Pruning shears are _large_. Secateurs are small, a bit bigger than a pair of standard scissors. They’re used for more than just pruning – how else do you cut your flowers?
BTW – I’m fifth-generation Australian. We love our secateurs, and are fully aware of how silly they sound 🙂
According to Wikipedia (I know), in America the long things are called “loppers,” and the short secateur things “shears” http://en.wikipedia.org/wiki/Pruning_shears
As usual with us Brits, it’s a term derived from the French. The legacy of 1066 is still with us.
As with serviette, courgette and aubergine, Catherine.
Not sure they had courgettes in 1066, Ben, and certainly not aubergines, which came from the New World. Those two words probably came to us courtesy of Elizabeth David’s cookery books in the 1950s – the likes of French Country Cooking and Italian Cookery. I would be prepared to bet that serviette and secateurs are from the earlier encroachment.
Aubergine (at least) seems to have had its moment long after 1066, but well before Elizabeth David, with peak dominance 1900-1920. https://books.google.com/ngrams/graph?content=eggplant%3Aeng_gb_2012%2Caubergine%3Aeng_gb_2012%2Ceggplant%3Aeng_us_2012&year_start=1800&year_end=2000&corpus=15&smoothing=3&share=&direct_url=t1%3B%2Ceggplant%3Aeng_gb_2012%3B%2Cc0%3B.t1%3B%2Caubergine%3Aeng_gb_2012%3B%2Cc0%3B.t1%3B%2Ceggplant%3Aeng_us_2012%3B%2Cc0
When I grew up in Melbourne in the 60s and 70s we certainly used serviettes, but I never, ever saw a courgette or an aubergine. Plenty of zucchinis and the occasional eggplant, though 😉
I used it, but stopped, when I stopped gardening.

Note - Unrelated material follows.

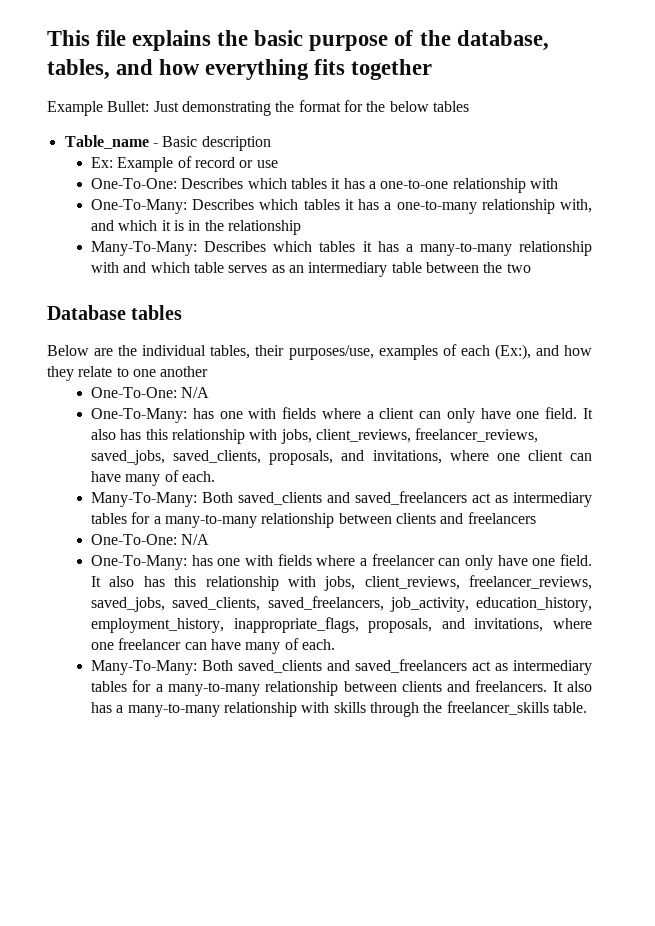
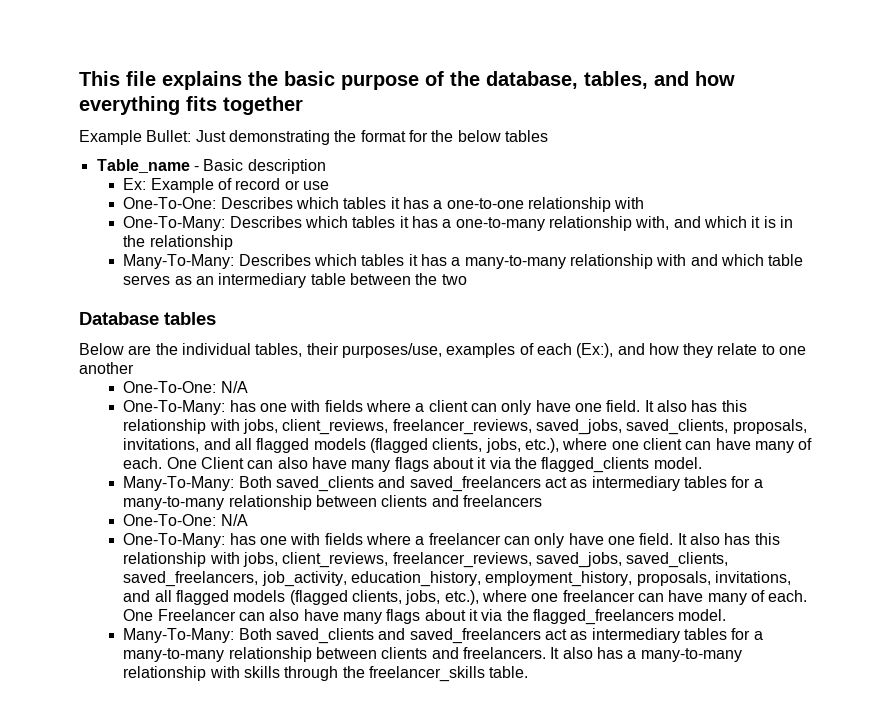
- It also has this relationship with jobs, client_reviews, freelancer_reviews, saved_jobs, saved_clients, proposals, and invitations, where one client can have many of each.
+ It also has this relationship with jobs, client_reviews, freelancer_reviews, saved_jobs, saved_clients, proposals, invitations, and all flagged models (flagged clients, jobs, etc.), where one client can have many of each. One Client can also have many flags about it via the flagged_clients model.
- It also has this relationship with jobs, client_reviews, freelancer_reviews, saved_jobs, saved_clients, saved_freelancers, job_activity, education_history, employment_history, inappropriate_flags, proposals, and invitations, where one freelancer can have many of each.
+ It also has this relationship with jobs, client_reviews, freelancer_reviews, saved_jobs, saved_clients, saved_freelancers, job_activity, education_history, employment_history, proposals, invitations, and all flagged models (flagged clients, jobs, etc.), where one freelancer can have many of each. One Freelancer can also have many flags about it via the flagged_freelancers model.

On secateurs, isn’t “elegant variation” welcome? If we see something unfamiliar we can get most AmE words on Google over here now. But all in favour of funning.
Btw, I use “loppers” only for the pruning shears on a long extendable pole. Otherwise, shears (for grass etc) and secateurs for pruning. What do other gardeners (yardeners?) say?
French was de rigeur as english was only used by the commoners.French was for royalty and the lords as part of france at the time after hastings belonged to england hence brittany .secateurs are one handed operation, garden shears are for lawns hedges etc.
“Hence Brittany”?! Confused me now, Dryden.
Those famous gardeners The Normans invaded — hence secateurs?
A non sequitur surely.
Wasn’t Brittany a Celtic-speaking country long before this, rather than named by the Normans? Not sure (about the name).
Brittany was so named, after it was settled by Britons fleeing Saxons, in the fifth and sixth centuries AD. Before that it was Armorica (‘the seaside’ in Gaulish).
No doubt the Britons discovered, on arriving at “the seaside”, that the Saxons had spread their towels to reserve the best places.
Liked the non-secateurs Mark.
Here in the UK we use all three terms – loppers, shears and secateurs – to denote specific tools in descending order of size. So I suppose the question is: do Americans differentiate verbally between shears ( wielded with both hands, about 2′ long, with long blades) and what we would call secateurs (one-handed, about 7″ long, with short blades), and if so, what do they call secateurs?